Favourite authors Carmel Bird and Cate Kennedy give an assured start to the book and lesser known ones take up the baton. Delightful tales by K.Z. Barton and Gabi Brown, involving a homeless man and a Melbourne tram, lead on to a hilarious new take on ‘Jack and the beanstalk’ by Lindy Mitchell-Nilsson, with sparkling dialogue and enough bureaucratic red tape to stand in the way of any good Aussie giant-killer.

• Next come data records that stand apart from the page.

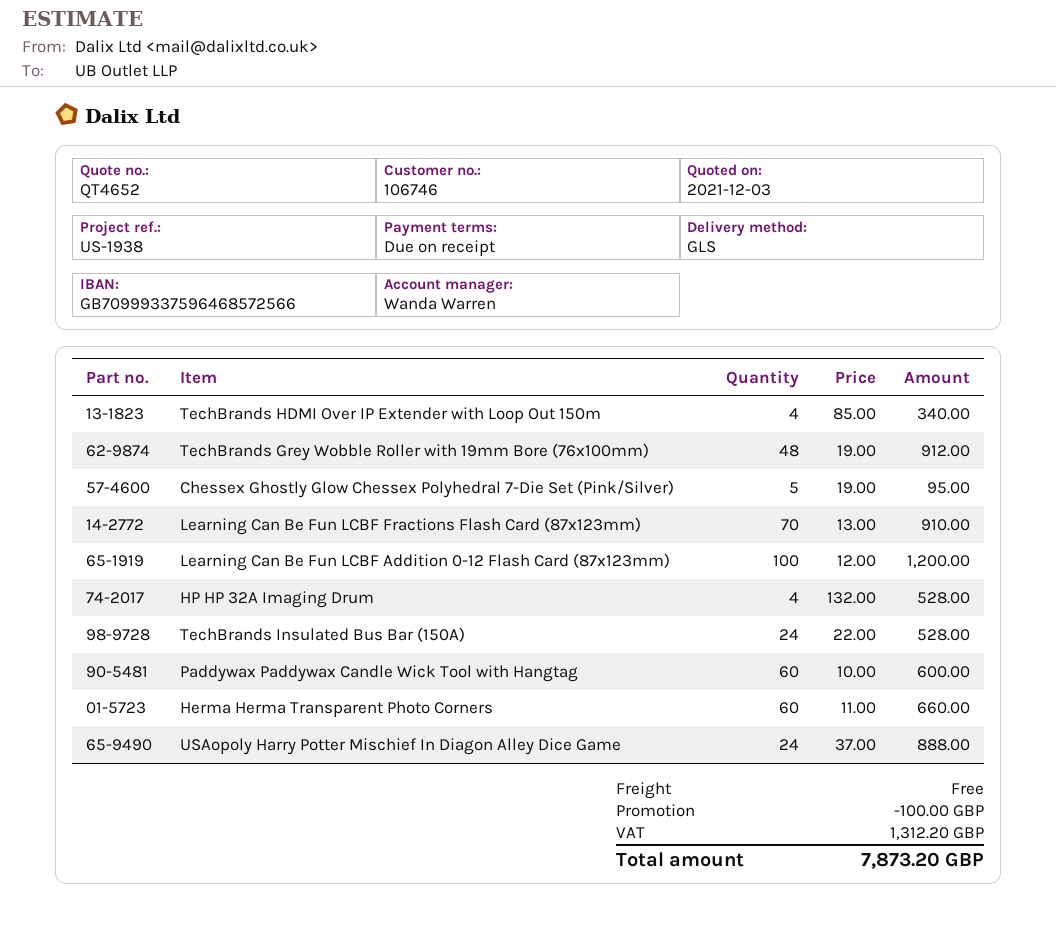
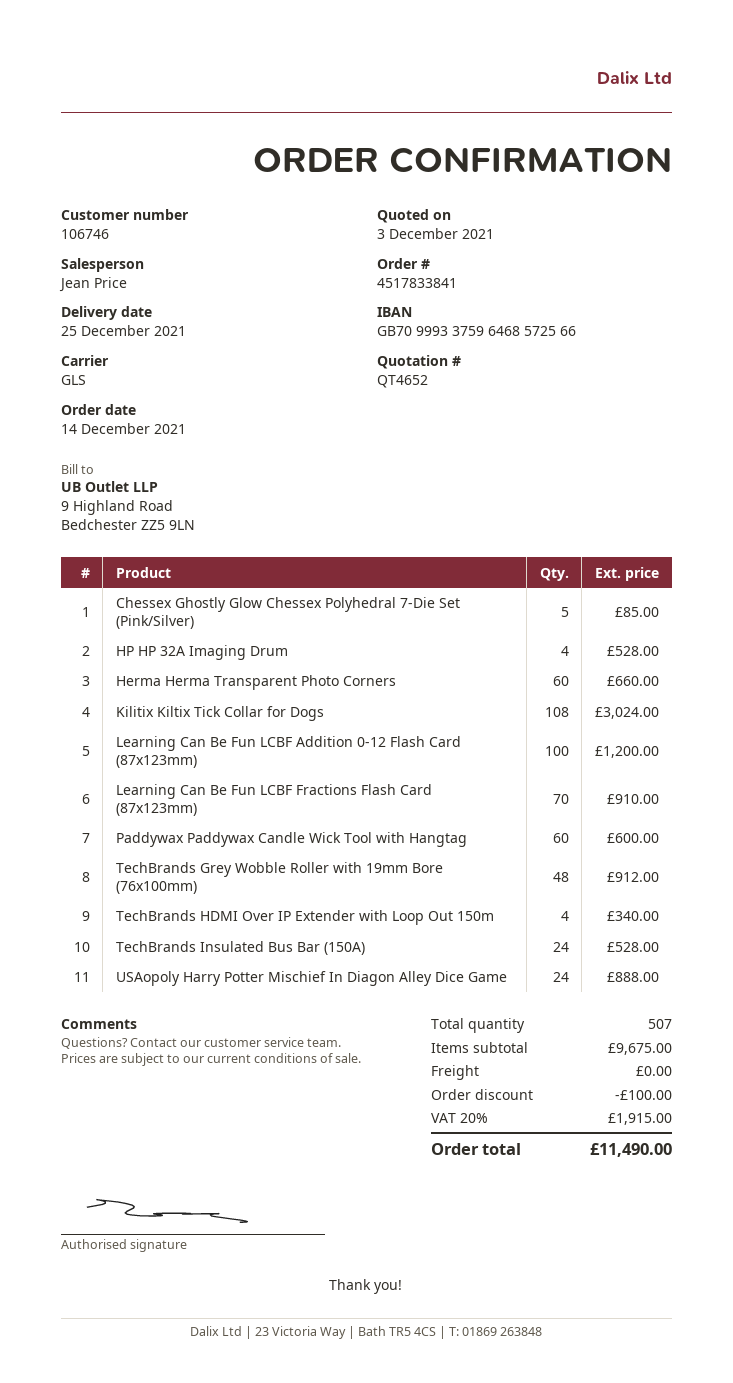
sales rep: Wanda Warren -> Jean Price
Chessex Ghostly Glow Chessex Polyhedral 7-Die Set (Pink/Silver): 5 for 95.00 -> 5 for 85.00
Kilitix Kiltix Tick Collar for Dogs: none -> 108 for 3024.00
tax: 1312.20 -> 1915.00
total: 7873.20 -> 11490.00

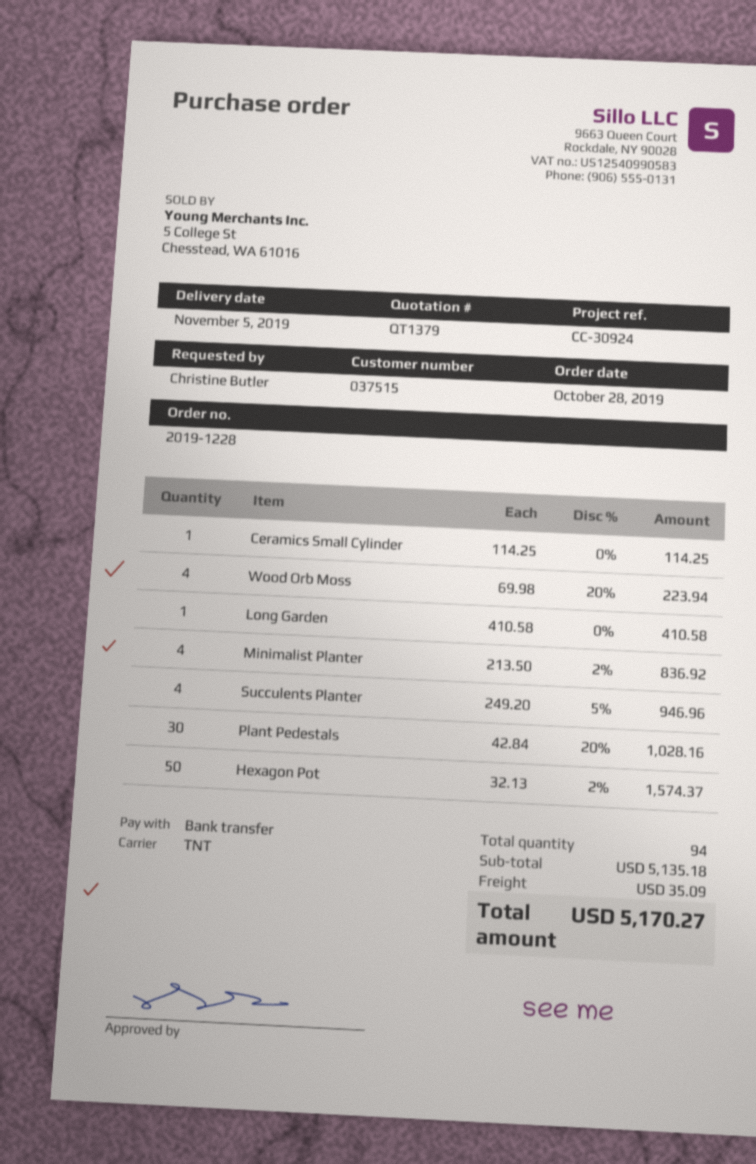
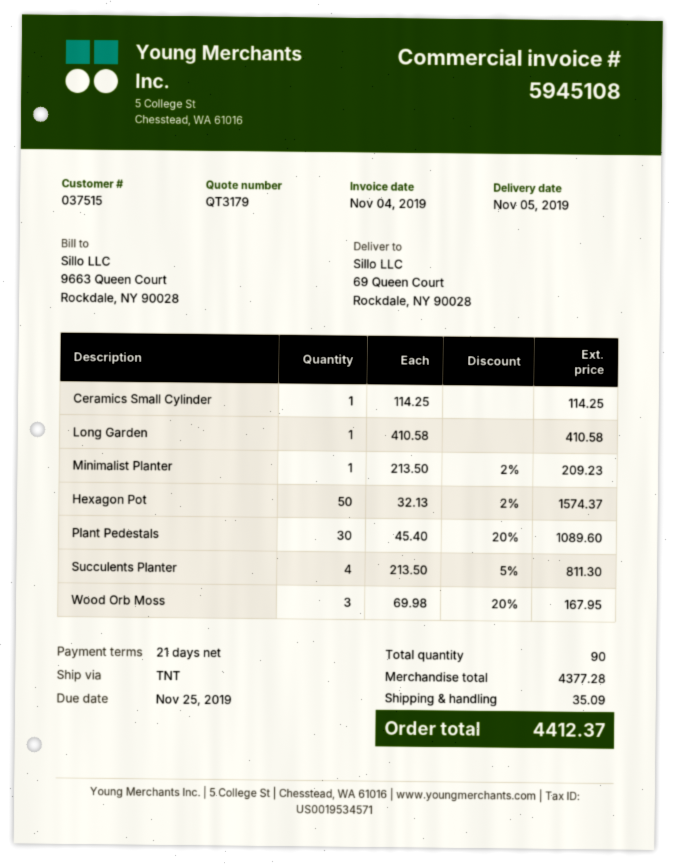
quote number: QT1379 -> QT3179
Wood Orb Moss: 4 x 69.98 - 20% = 223.94 -> 3 x 69.98 - 20% = 167.95
Minimalist Planter: 4 x 213.50 - 2% = 836.92 -> 1 x 213.50 - 2% = 209.23
Succulents Planter: 4 x 249.20 - 5% = 946.96 -> 4 x 213.50 - 5% = 811.30
Plant Pedestals: 30 x 42.84 - 20% = 1028.16 -> 30 x 45.40 - 20% = 1089.60
total quantity: 94 -> 90
subtotal: 5135.18 -> 4377.28
total: 5170.27 -> 4412.37

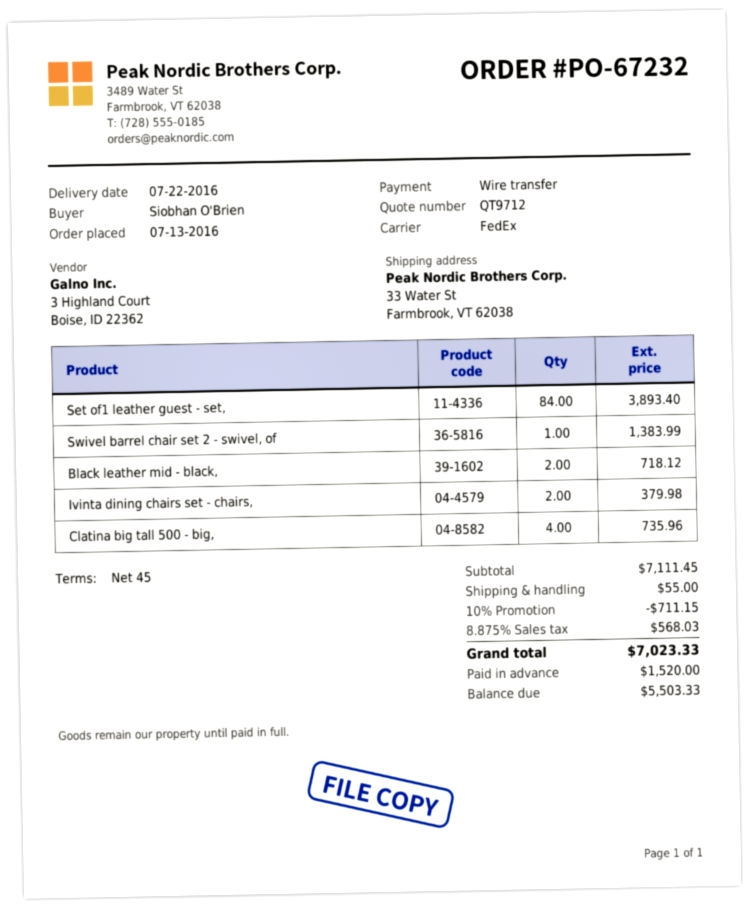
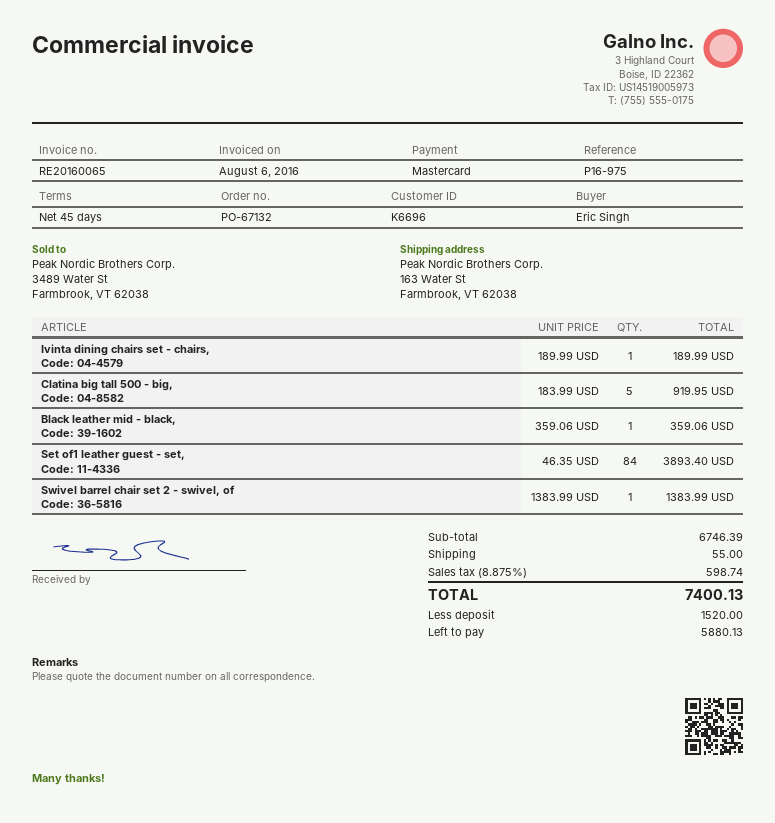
order number: PO-67232 -> PO-67132
ordered by: Siobhan O'Brien -> Eric Singh
payment method: bank transfer -> Mastercard
ship to: 33 Water St, Farmbrook, VT 62038 -> 163 Water St, Farmbrook, VT 62038
Black leather mid - black,: 2 for 718.12 -> 1 for 359.06
Ivinta dining chairs set - chairs,: 2 for 379.98 -> 1 for 189.99
Clatina big tall 500 - big,: 4 for 735.96 -> 5 for 919.95
subtotal: 7111.45 -> 6746.39
discount: 10% = 711.15 -> none
tax: 8.875% = 568.03 -> 8.875% = 598.74
total: 7023.33 -> 7400.13
balance: 5503.33 -> 5880.13

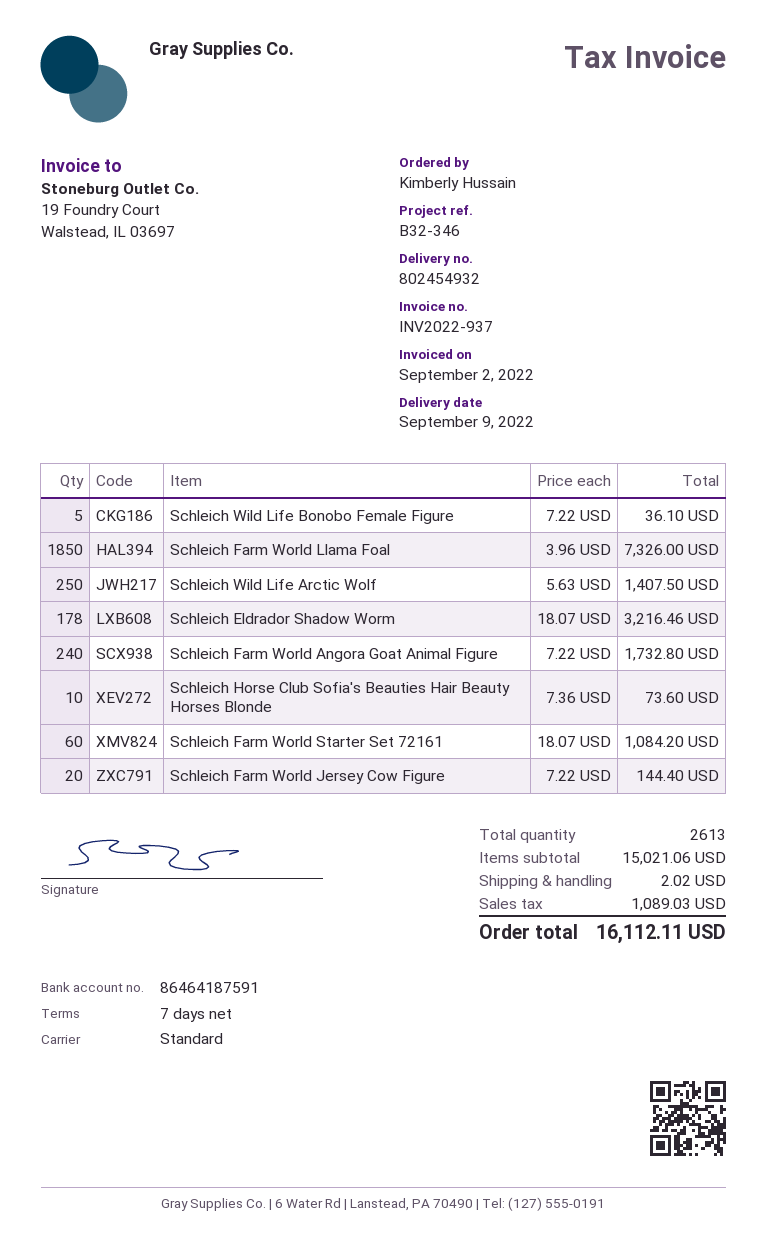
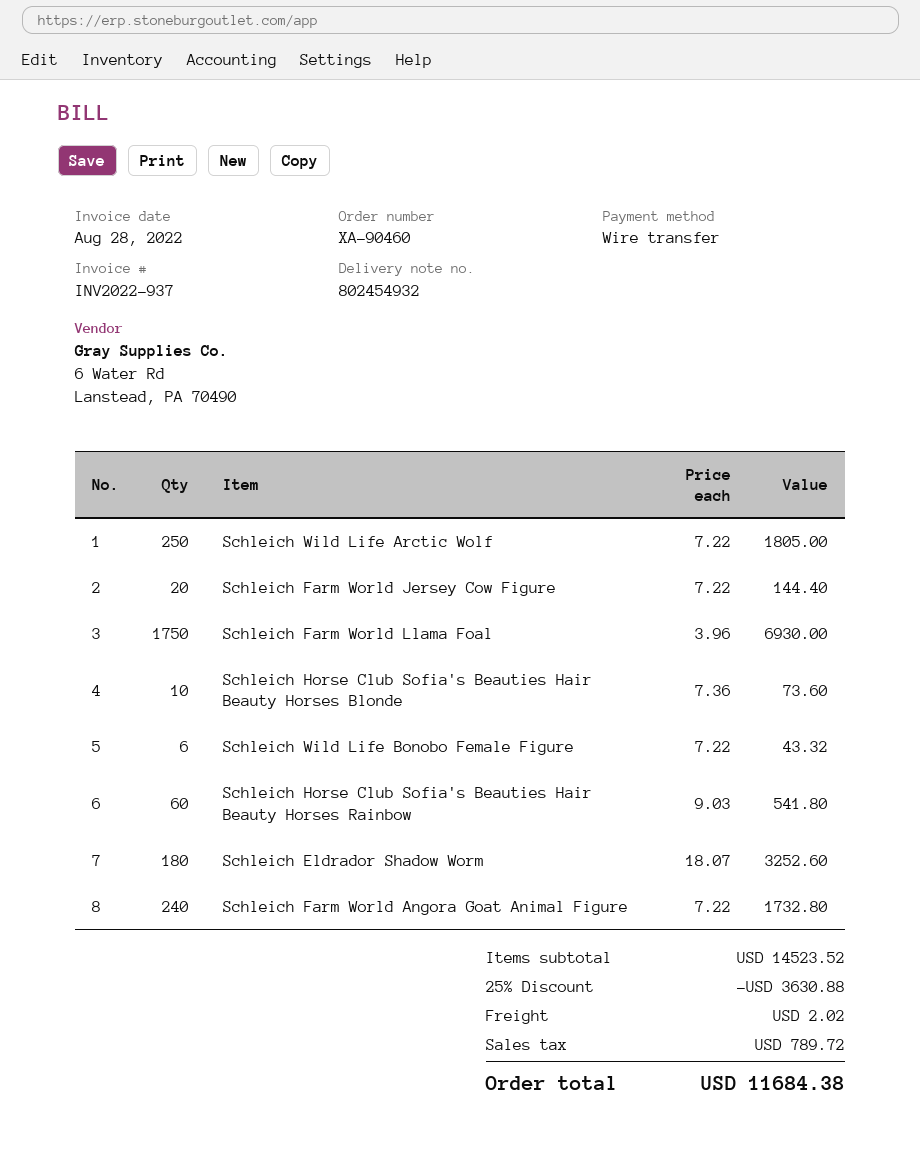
invoice date: 2022-09-02 -> 2022-08-28
Schleich Wild Life Bonobo Female Figure: 5 x 7.22 = 36.10 -> 6 x 7.22 = 43.32
Schleich Farm World Llama Foal: 1850 x 3.96 = 7326.00 -> 1750 x 3.96 = 6930.00
Schleich Wild Life Arctic Wolf: 250 x 5.63 = 1407.50 -> 250 x 7.22 = 1805.00
Schleich Eldrador Shadow Worm: 178 x 18.07 = 3216.46 -> 180 x 18.07 = 3252.60
Schleich Farm World Starter Set 72161: 60 x 18.07 = 1084.20 -> none
Schleich Horse Club Sofia's Beauties Hair Beauty Horses Rainbow: none -> 60 x 9.03 = 541.80
subtotal: 15021.06 -> 14523.52
discount: none -> 25% = 3630.88
tax: 1089.03 -> 789.72
total: 16112.11 -> 11684.38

Other stories hark back to ancient myths and cultures. Louisa John-Krol’s ‘Pomelina the Pomegranate Fairy’ is a luscious, lyrical tale, originating on the Silk Road in Persia and transferred to Bendigo. It is one of several tales here that took root at the Australian Fairy Tale Society, who published this anthology. The book itself is silky to the touch, edited with care, and illustrated magnificently.

I am now converted to the fairy tale in its modern, adult incarnation. What an excellent, light-hearted way to capture the essence of Australian life, to depict our trees and plants and creatures, to celebrate and satirise our society! I must read on…

https://www.serenitypress.org/product-page/south-of-the-sun

Back in the day

I’m sure she would hate it, but I call Irish author Anne Enright ‘Aunty Anne’ behind her back. An aunt I can snuggle under the covers with and share delicious secrets and laugh at what we did ‘back in the day’, as she would say. The phrase smacks of nostalgia: not just any old day, but the day when life was better, or at least more vivid, than today. My friend Sylvia in Galway uses it whenever we reminisce about the 1970s, messing about in MacGillycuddy’s Reeks.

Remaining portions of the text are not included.